However, if your argument is that the feds should be STARTING research companies in NB to ‘make it fair’, well, all I can say is good luck with that. Like I said, the Perimeter Institute is mainly university profs, they got free land from the municipality, they got some seed money to build by the region, some other money from the province, some guarantees from the feds, but the rest of the money came from good old Lazaridis, the local think tank developer. He’s got the money to do it, so again, we can ask just what the wealthiest NBers have done for NB research. And again, the northern cancer research centre in Sudbury began as a grassroots organization to get more research in the area, so if nobody is STARTING these things, then don’t blame Ottawa-look in a mirror.
> Why can’t forestry, auto manufacturing, etc. be innovative?
As if to answer your question, UNB today was awarded an NSERC centre-of-Excellence grant for research in innovative wood products.
http://www.nserc-crsng.gc.ca/Media-Media/NewsRelease-CommuniqueDePresse_eng.asp?ID=173
That’s a good link, but I think it proves the opposite of what is intended. Take a look at those research networks. In Manitoba it is medical research, in Toronto its photovoltaics, in Quebec its plastics and ‘value chain optimization’, in BC biomaterials and chemicals and machining, in Alberta its fibre optics.
In New Brunswick its wood fibres and aquaculture.

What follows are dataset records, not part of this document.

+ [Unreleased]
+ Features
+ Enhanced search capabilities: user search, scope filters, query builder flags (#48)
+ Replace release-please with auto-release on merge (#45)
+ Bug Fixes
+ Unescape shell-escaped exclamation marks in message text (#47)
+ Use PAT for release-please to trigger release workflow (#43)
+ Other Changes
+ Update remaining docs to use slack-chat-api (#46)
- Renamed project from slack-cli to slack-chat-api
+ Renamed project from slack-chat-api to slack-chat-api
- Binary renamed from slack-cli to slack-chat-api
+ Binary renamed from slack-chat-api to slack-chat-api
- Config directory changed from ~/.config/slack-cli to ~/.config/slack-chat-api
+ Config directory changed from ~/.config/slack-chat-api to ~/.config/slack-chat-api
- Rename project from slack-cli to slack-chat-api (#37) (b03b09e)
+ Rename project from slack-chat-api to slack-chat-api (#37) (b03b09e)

THAT is the problem, in fact I’m pretty sure that David has made this as a complaint before. Research elsewhere in Canada, although bad, is at least in new areas of technology. So like the highway funding issue we should be asking whether money is going to get spent to continuously fund Irving and some fish farms, or develop into something new. If David is here defending these types of investments because ‘they DO have innovation’ and provide jobs, then this blog has me THOROUGHLY confused.

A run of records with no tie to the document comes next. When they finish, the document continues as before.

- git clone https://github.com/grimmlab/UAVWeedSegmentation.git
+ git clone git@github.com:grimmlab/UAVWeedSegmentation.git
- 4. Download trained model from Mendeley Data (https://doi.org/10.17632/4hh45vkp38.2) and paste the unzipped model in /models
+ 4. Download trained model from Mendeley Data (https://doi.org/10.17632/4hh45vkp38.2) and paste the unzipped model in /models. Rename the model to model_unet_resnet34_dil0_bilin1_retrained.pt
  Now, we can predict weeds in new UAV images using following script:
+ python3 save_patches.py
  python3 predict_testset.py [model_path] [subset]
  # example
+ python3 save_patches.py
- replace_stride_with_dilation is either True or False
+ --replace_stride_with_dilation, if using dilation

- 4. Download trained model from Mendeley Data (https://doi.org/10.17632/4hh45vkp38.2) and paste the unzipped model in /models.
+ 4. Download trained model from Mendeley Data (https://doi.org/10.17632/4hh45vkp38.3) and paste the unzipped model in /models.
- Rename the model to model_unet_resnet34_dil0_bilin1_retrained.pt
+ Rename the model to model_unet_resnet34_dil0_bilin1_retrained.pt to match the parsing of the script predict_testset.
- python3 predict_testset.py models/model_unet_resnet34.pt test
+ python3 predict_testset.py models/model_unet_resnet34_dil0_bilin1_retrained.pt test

Keep in mind that forestry research DOES go on in BC, and fish studies certainly go on in ontario, I’ll wager there are more fish scientists here at the University of Waterloo than in all of New Brunswick. The question is what OTHER research networks are in New Brunswick, and if these are it, then we’ve basically answered the initial question.

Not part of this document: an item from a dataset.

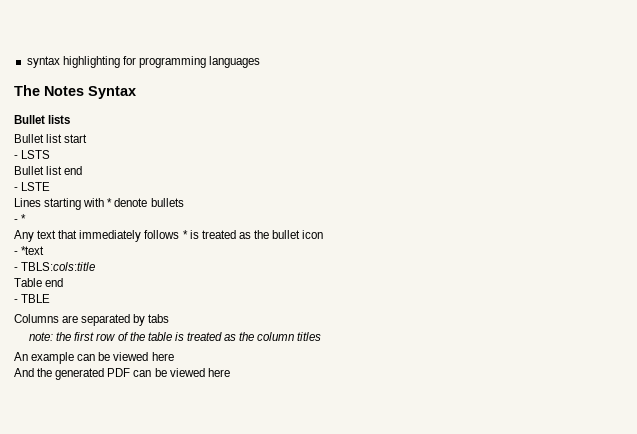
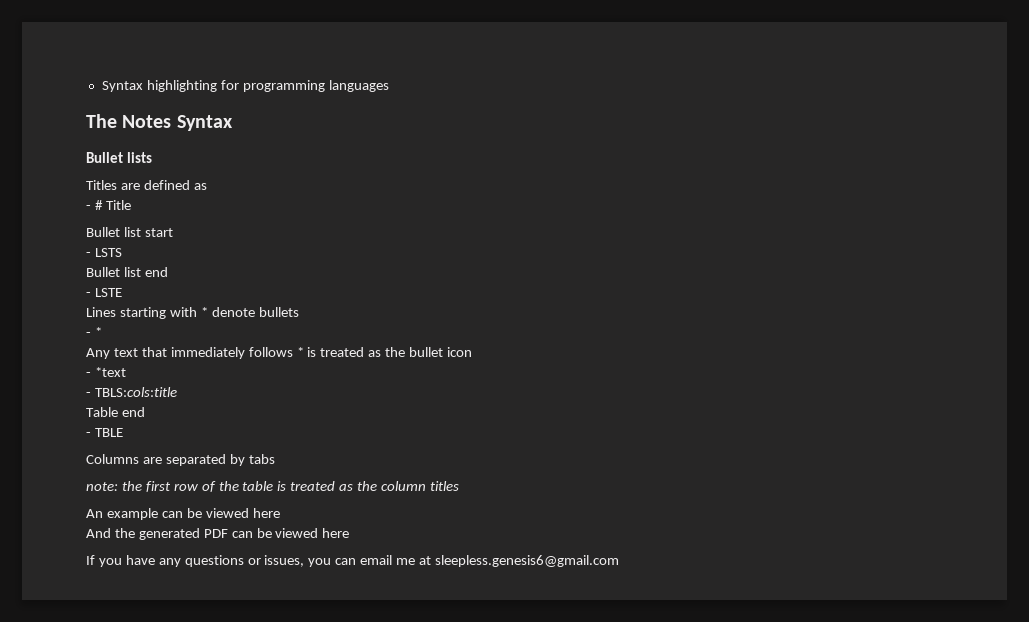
- syntax highlighting for programming languages
+ Syntax highlighting for programming languages
+ Titles are defined as
+ - # Title
+ If you have any questions or issues, you can email me at sleepless.genesis6@gmail.com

I know there is some kind of ‘river institute’ at UNB now, but they basically just do biology. Unfortunately, an underreported story is that NSERC now gives funding based on market considerations. If you can’t market it, they won’t fund it. It’s also worth pointing out that the tories have cut research funding considerably. This is NOT an area to brag about in Canada.
It would be nice to see the Truro campus, @AC, get more funding like this for ag research.
“The report indicated that only privately funded R&D led to economic growth, and that publicly funded R&D did not.”
Your statement distorts somewhat the actual conclusions in the OECD report, which are:
“the analysis could find no clear-cut relationship between public R&D activities and growth, at least in the short term. The significance of this latter result should not however be overplayed as there are important interactions between public and private R&D activities as well as difficult-to-measure benefits from public R&D (e.g. defence, energy, health and university research) from the generation of basic knowledge that provides technology spillovers in the long run.”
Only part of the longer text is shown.